While the groundhogs were busy trying predict spring, the Muncie and Ball State communities got together to kick off Black History Month.
Martin Luther King Dream Team (MLKDT), a Muncie community volunteer group, hosted an event titled “Walking Together: Steps Toward Reconciliation.” They marked the beginning of Black History Month at 9:30 a.m., Saturday at Minnetrista. Elected officials, community leaders and students were in attendance at the event.
Before the performances and award ceremonies began, Muncie Mayor Dennis Tyler delivered his proclamation declaring February 2019 as Black History Month in Muncie.
In his proclamation speech, Tyler said, “It is a very important month for our community, our state and our country and it’s always important for us to get to be a part of that.”
Following his proclamation, Ball State’s Ethnic Theatre Alliance (ETA) delivered a performance based around the event’s theme of reconciliation, drawing attention to the performers’ dreams, aspirations and experiences by relating them to notable figures in America’s black community.
“I think there was so many different themes we tried to show throughout the time, showcasing it,” said Immanuel Simon, vice president of ETA. “So what I think the biggest story is that like to keep being yourself and to keep growing into who you are.”
“I really appreciate the students at Ball State University,” Tyler said. “And I love seeing them being vested in our community and speaking up just like the theatre group.”
The Mayor James P. Carey Community Service Awards were then presented. Melinda Messineo, interim associate vice president for diversity and interim director of the office of institutional diversity, was one of the awardees.

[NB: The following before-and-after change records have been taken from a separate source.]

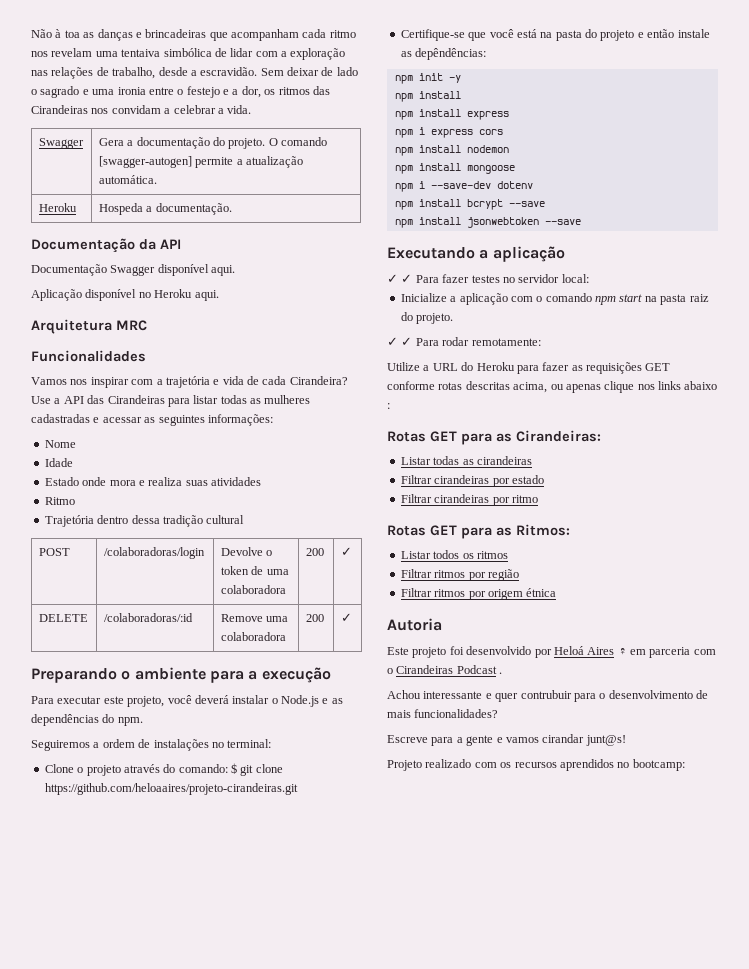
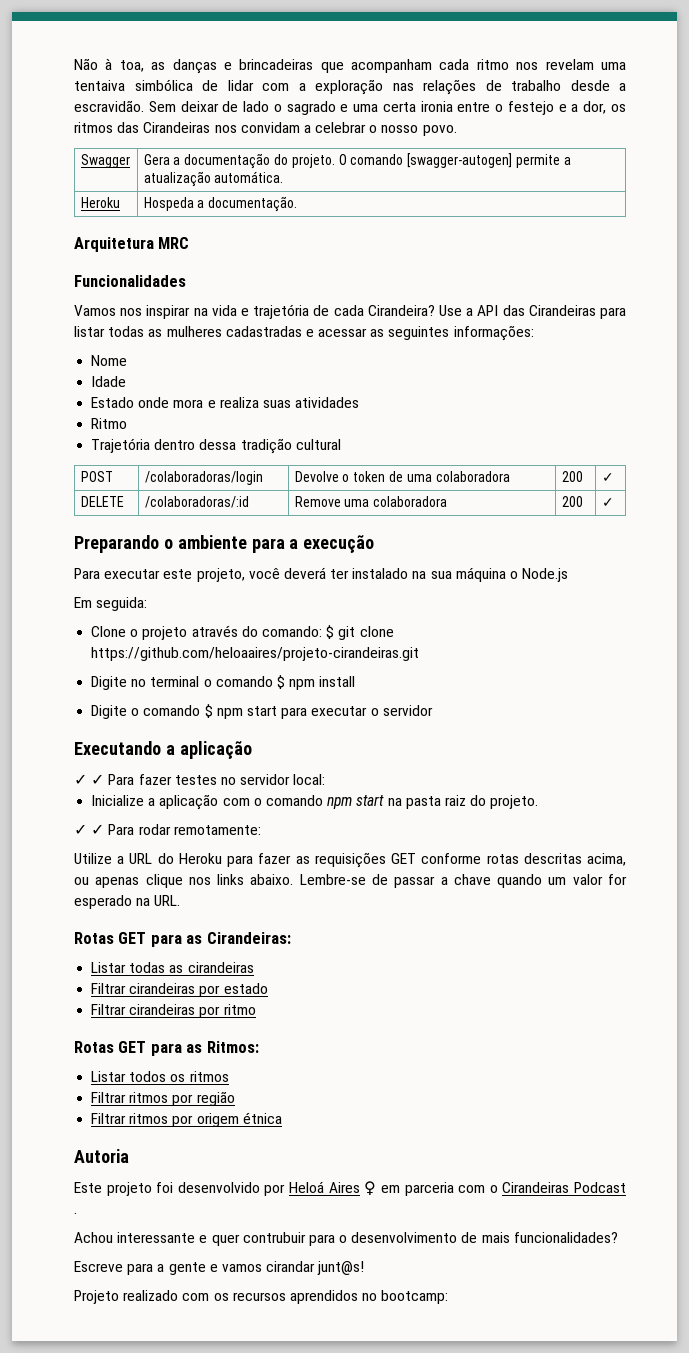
[64,30,80,38] toa -> [119,60,144,72] toa,
[112,67,156,79] trabalho, -> [511,80,561,91] trabalho
(115, 92) none -> [382,102,416,112] certa
[217,105,252,114] a vida. -> [369,125,457,136] o nosso povo.
[31,238,181,253] [31,264,236,276] [31,289,219,301] // Documentação da API // Documentação Swagger disponível aqui. // Aplicação disponível no Heroku aqui. -> (298, 204) none
[131,376,244,388] com a trajetória e vida -> [193,304,310,319] na vida e trajetória
[232,695,343,707] [31,714,143,726] [31,739,272,751] instalar o Node.js e as dependências do npm. // Seguiremos a ordem de instalações no terminal: -> [330,567,569,582] [74,597,148,611] ter instalado na sua máquina o Node.js // Em seguida:
[400,29,710,41] [400,48,487,60] [394,73,461,84] [394,91,461,102] [394,109,509,120] [394,127,503,138] [394,145,509,156] [394,163,515,174] [394,181,533,192] [394,199,545,210] [394,217,581,228] Certifique-se que você está na pasta do projeto e então instale as depêndências: // npm init -y // npm install // npm install express // npm i express cors // npm install nodemon // npm install mongoose // npm i --save-dev dotenv // npm install bcrypt --save // npm install jsonwebtoken --save -> [91,675,356,690] [91,704,433,719] Digite no terminal o comando $ npm install // Digite o comando $ npm start para executar o servidor
[684,381,718,390] [387,403,390,409] abaixo : -> [250,874,627,888] [74,895,181,909] abaixo. Lembre-se de passar a chave quando um valor for esperado na URL.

Messineo was presented this award for her work with Ball State students and the Muncie community facilitating 18 immersive learning experiences, including partnerships with local organizations.
“When I work with students who grew up in Muncie, they will frequently say, ‘I had no idea. Like, I never been able to connect with my community in this way.' So, I really love the immersive learning model, and I love the way it helps us all get connected with the community,” Messineo said.
One such experience was co-facilitating an internship with Dorica Watson, community engagement manager at Second Harvest Food Bank and coordinator of Forward S.T.E.P.S., a relationship-based empowerment initiative, who also won the award.
“One of the things I love about that program is it empowers the families to navigate their path out of poverty, but it also mobilizes the community to figure out how they can best remove barriers for people as they are working their way out of poverty,” Messineo said.
Other winners included the Collective Coalition for Concerned Clergy and Delaware County Historical Society (DCHS).
The Daily News previously reported DCHS has been working on creating a statue of Hurley Goodall, a prominent African-American figure in the Muncie community. Chris Flook, president of DCHS, said it’s going to have the statue done in the spring and will dedicate it on Goodall’s 92nd birthday on May 23, 2019.
Also awarded were students from schools in the Muncie community for an essay contest. Duncan Kinsey-Sherrill, a freshman at Muncie Central High School, won the contest in the high school division.
“The fact that it is such a big month for many people, and that I’m being recognized for something I wrote is — since I’ve always wanted to be a writer in a way — so it’s really special to me." Kinsey-Sherrill said.
Kinsey-Sherrill said that he hopes his essay brings people long disconnected by past problems, such as sexism and racism, together.
Announcing the essay competition winners was Stephen Edwards, interim superintendent of Muncie Community Schools. He said having an event like the essay competition “creates an avenue to engage our youth.”
“They need to know their history. They need to know where we’ve been, where we’re going and what this is about,” Edwards said. “It’s very important for our students to be involved in this.”
The event’s silent auction served as a fundraiser for running the MLKDT’s civil rights programs, primarily the Freedom Bus, said Beth Messner, associate professor of Communication Studies and chairperson of the event.
The Freedom Bus, a mobile civil rights history museum, was found vandalized November 2016, according to previous Daily News reports.
WaTasha Barnes Griffin, chair of MLKDT and director of the Muncie YWCA, said while the bus has recovered from the vandalism, they still need to raise funds for small repairs. The bus is currently housed in an enclosed garage owned by Whitely Community Council, she said.
“The involvement that [MLKDT] have in the community and the positive awareness that they take forward in the community for social injustice for everyone, for economic injustice for everyone, I see them continuing to be a very positive, outspoken, very progressive part of our community,” Tyler said.